The Message of the City: Dawn Powell’s New York Novels 1925 – 1962
By Nava Atlas | On April 13, 2020 | Updated September 2, 2022 | Comments (0)

Dawn Powell (1896 – 1965) is considered a “writer’s writer,” though nearly all of her work was out of print by the time she died. Overcoming a hard-knock early life in the American midwest, she moved to New York City in 1918 and fell in love with it. Dawn Powell’s New York novels and stories are among the most enduring of her works.
Though she wrote prolifically throughout her life, producing novels, short stories, poetry, and plays, she didn’t gain much notoriety — for better or worse — during her lifetime. To the joy of devoted fans and new readers alike, many of her works have been rediscovered and rereleased.
A critical biography of Dawn Powell’s New York novels
In The Message of the City: Dawn Powell’s New York Novels 1925 – 1962 (2016), a critical biography and study of Powell’s work, Patricia Palermo gives the underappreciated author her due, and a place in American letters.

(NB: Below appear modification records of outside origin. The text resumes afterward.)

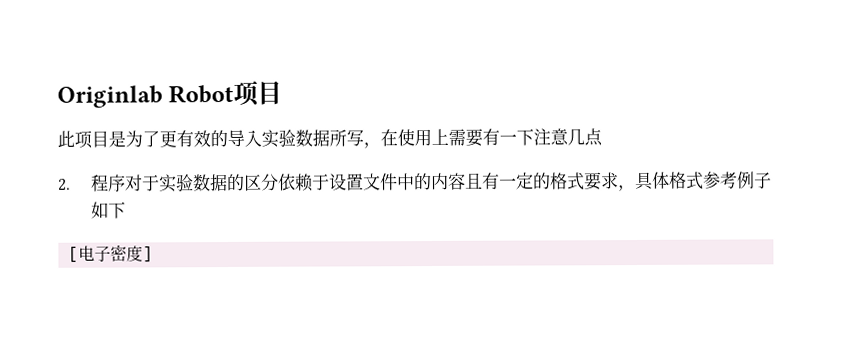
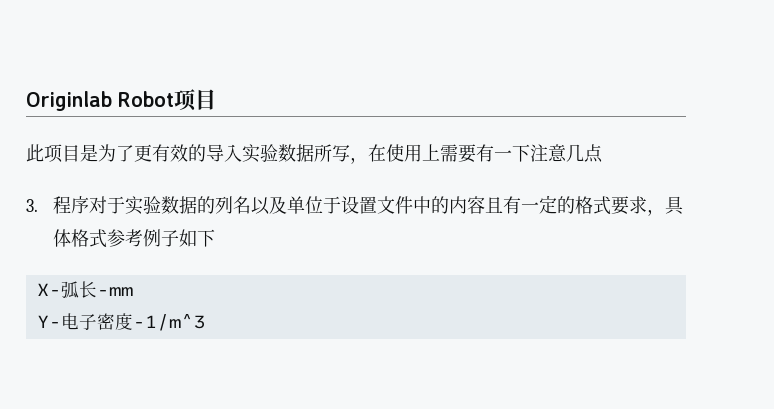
- 2.程序对于实验数据的区分依赖于设置文件中的内容且有一定的格式要求，具体格式参考例子如下
+ 3.程序对于实验数据的列名以及单位于设置文件中的内容且有一定的格式要求，具体格式参考例子如下
- [电子密度]
+ X-弧长-mm
+ Y-电子密度-1/m^3

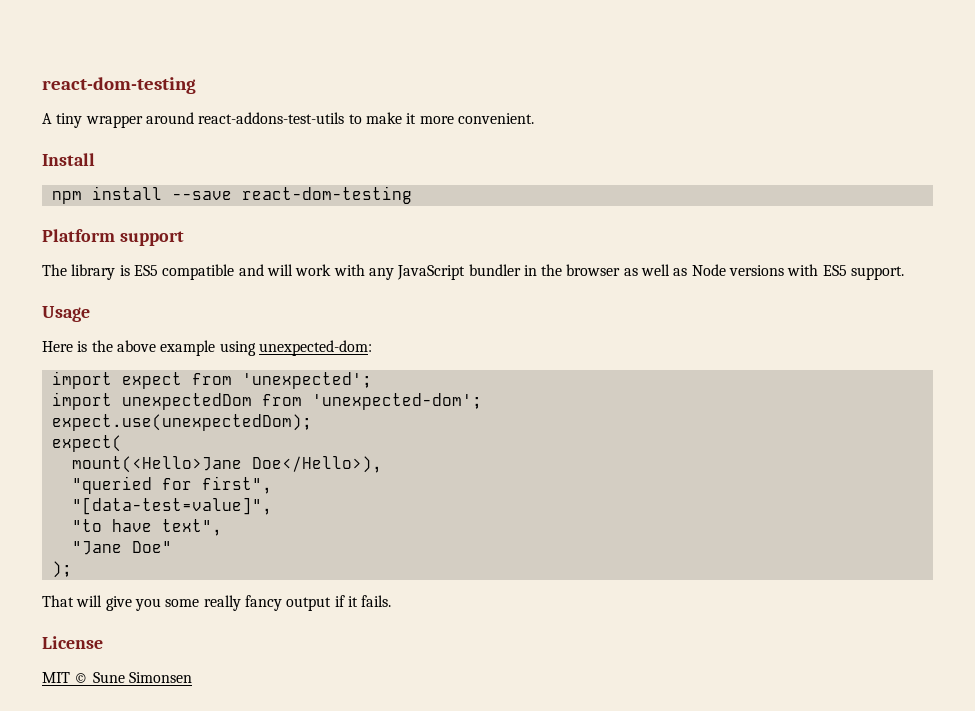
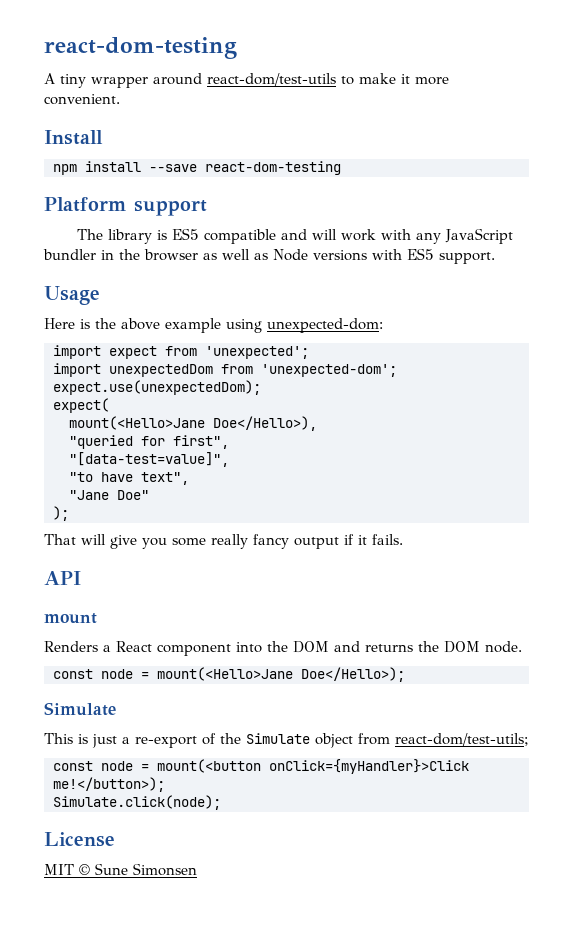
- A tiny wrapper around react-addons-test-utils to make it more convenient.
+ A tiny wrapper around react-dom/test-utils to make it more convenient.
+ API
+ mount
+ Renders a React component into the DOM and returns the DOM node.
+ const node = mount(<Hello>Jane Doe</Hello>);
+ Simulate
+ This is just a re-export of the Simulate object from react-dom/test-utils;
+ const node = mount(<button onClick={myHandler}>Click me!</button>);
+ Simulate.click(node);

From the publisher, Ohio University Press (A Swallow Press book):
Dawn Powell was a gifted satirist who moved in the same circles as Dorothy Parker, Ernest Hemingway, renowned editor Maxwell Perkins, and other midcentury New York luminaries.

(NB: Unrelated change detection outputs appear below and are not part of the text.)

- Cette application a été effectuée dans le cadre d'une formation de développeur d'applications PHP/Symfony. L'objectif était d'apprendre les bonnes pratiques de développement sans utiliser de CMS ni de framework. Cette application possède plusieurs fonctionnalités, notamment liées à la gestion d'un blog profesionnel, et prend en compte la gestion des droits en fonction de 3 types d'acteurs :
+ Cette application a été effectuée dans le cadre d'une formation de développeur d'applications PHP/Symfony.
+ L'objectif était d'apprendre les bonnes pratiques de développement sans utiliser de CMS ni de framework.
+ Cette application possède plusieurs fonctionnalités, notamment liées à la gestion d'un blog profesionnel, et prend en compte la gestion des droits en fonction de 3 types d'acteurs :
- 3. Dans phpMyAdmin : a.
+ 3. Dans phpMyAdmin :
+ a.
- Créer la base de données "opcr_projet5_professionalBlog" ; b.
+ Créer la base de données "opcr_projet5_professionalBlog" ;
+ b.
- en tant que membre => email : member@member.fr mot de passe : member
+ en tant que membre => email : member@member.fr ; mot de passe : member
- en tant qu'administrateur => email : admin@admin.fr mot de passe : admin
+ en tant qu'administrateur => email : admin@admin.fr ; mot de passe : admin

Her many novels are typically divided into two groups: those dealing with her native Ohio and those set in New York.
“From the moment she left behind her harsh upbringing in Mount Gilead, Ohio, and arrived in Manhattan, in 1918, she dove into city life with an outlander’s anthropological zeal,” reads a New Yorker piece about Powell, and it is those New York novels that built her reputation for scouring wit and social observation.
In this critical biography and study of the New York novels, Patricia Palermo reminds us how Powell earned a place in the national literary establishment and East Coast social scene.
Though Powell’s prolific output has been out of print for most of the past few decades, a revival has been under way: the Library of America, touting her as a “rediscovered American comic genius,” released her collected novels, and in 2015 she was posthumously inducted into the New York State Writer’s Hall of Fame.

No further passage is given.